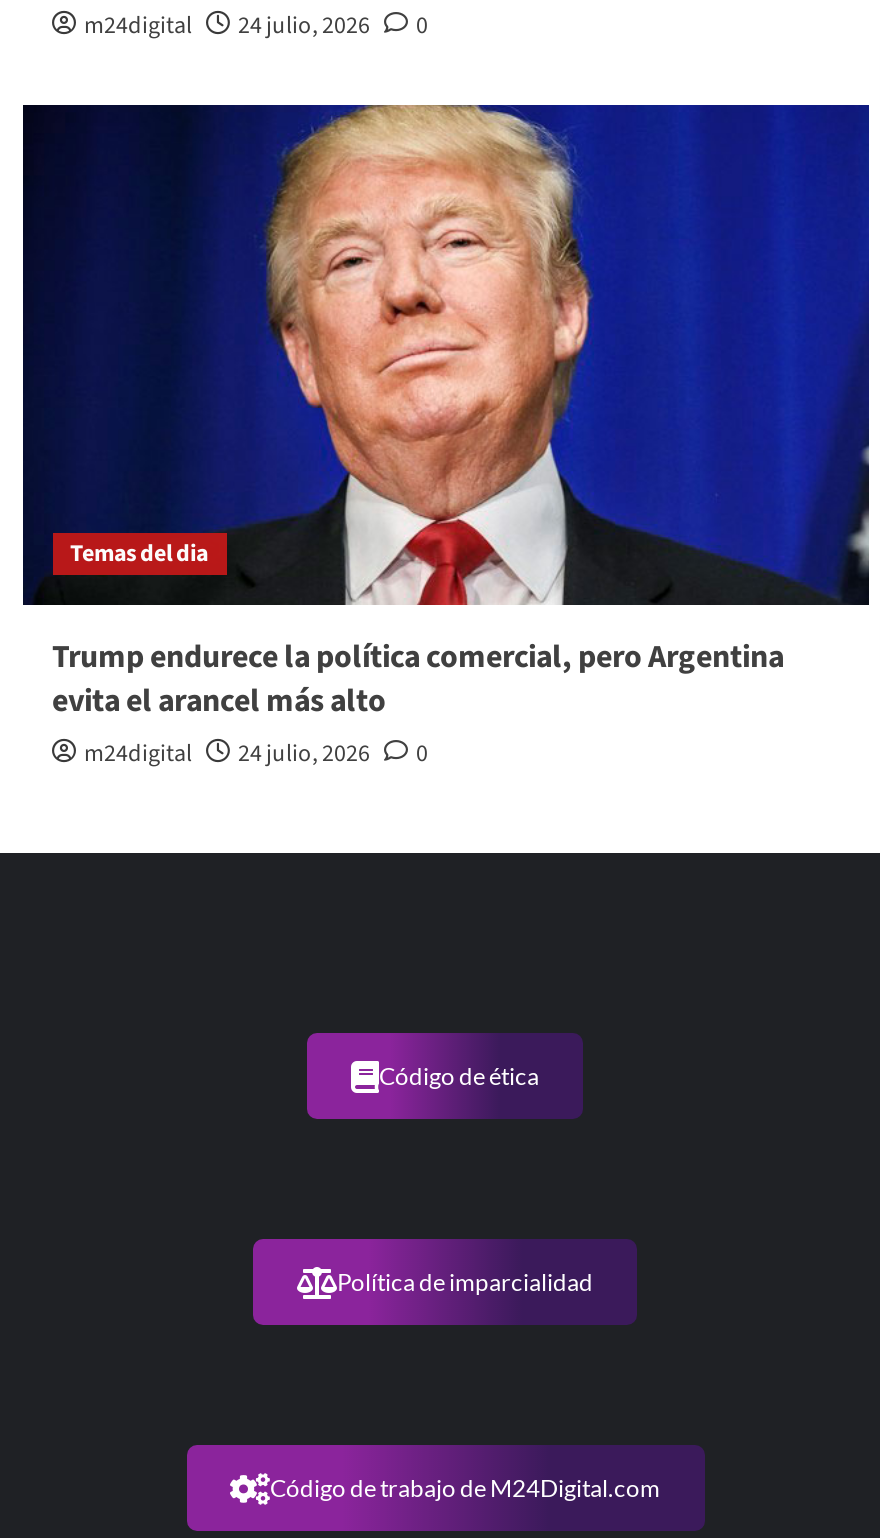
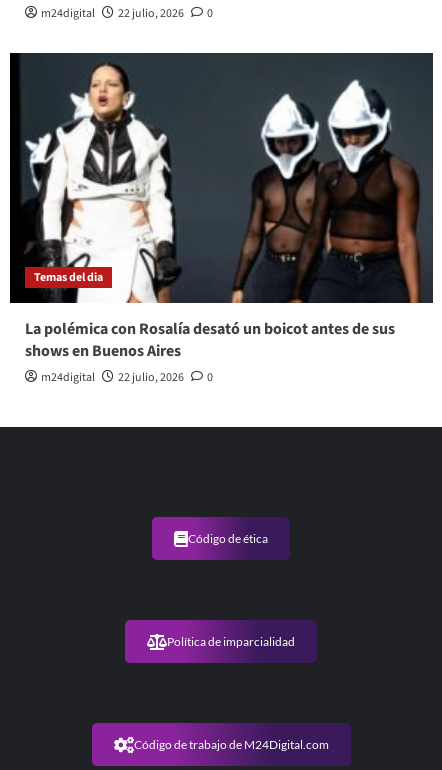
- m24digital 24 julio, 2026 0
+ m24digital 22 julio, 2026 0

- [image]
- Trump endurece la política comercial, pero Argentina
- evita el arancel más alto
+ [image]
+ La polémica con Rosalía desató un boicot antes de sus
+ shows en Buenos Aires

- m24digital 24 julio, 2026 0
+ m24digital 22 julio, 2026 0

**The task**. The answer should consist of all the records, duplicated exactly, with no images included.

**Expected output**.
- m24digital 24 julio, 2026 0
+ m24digital 22 julio, 2026 0

- [image]
- Trump endurece la política comercial, pero Argentina
- evita el arancel más alto
+ [image]
+ La polémica con Rosalía desató un boicot antes de sus
+ shows en Buenos Aires

- m24digital 24 julio, 2026 0
+ m24digital 22 julio, 2026 0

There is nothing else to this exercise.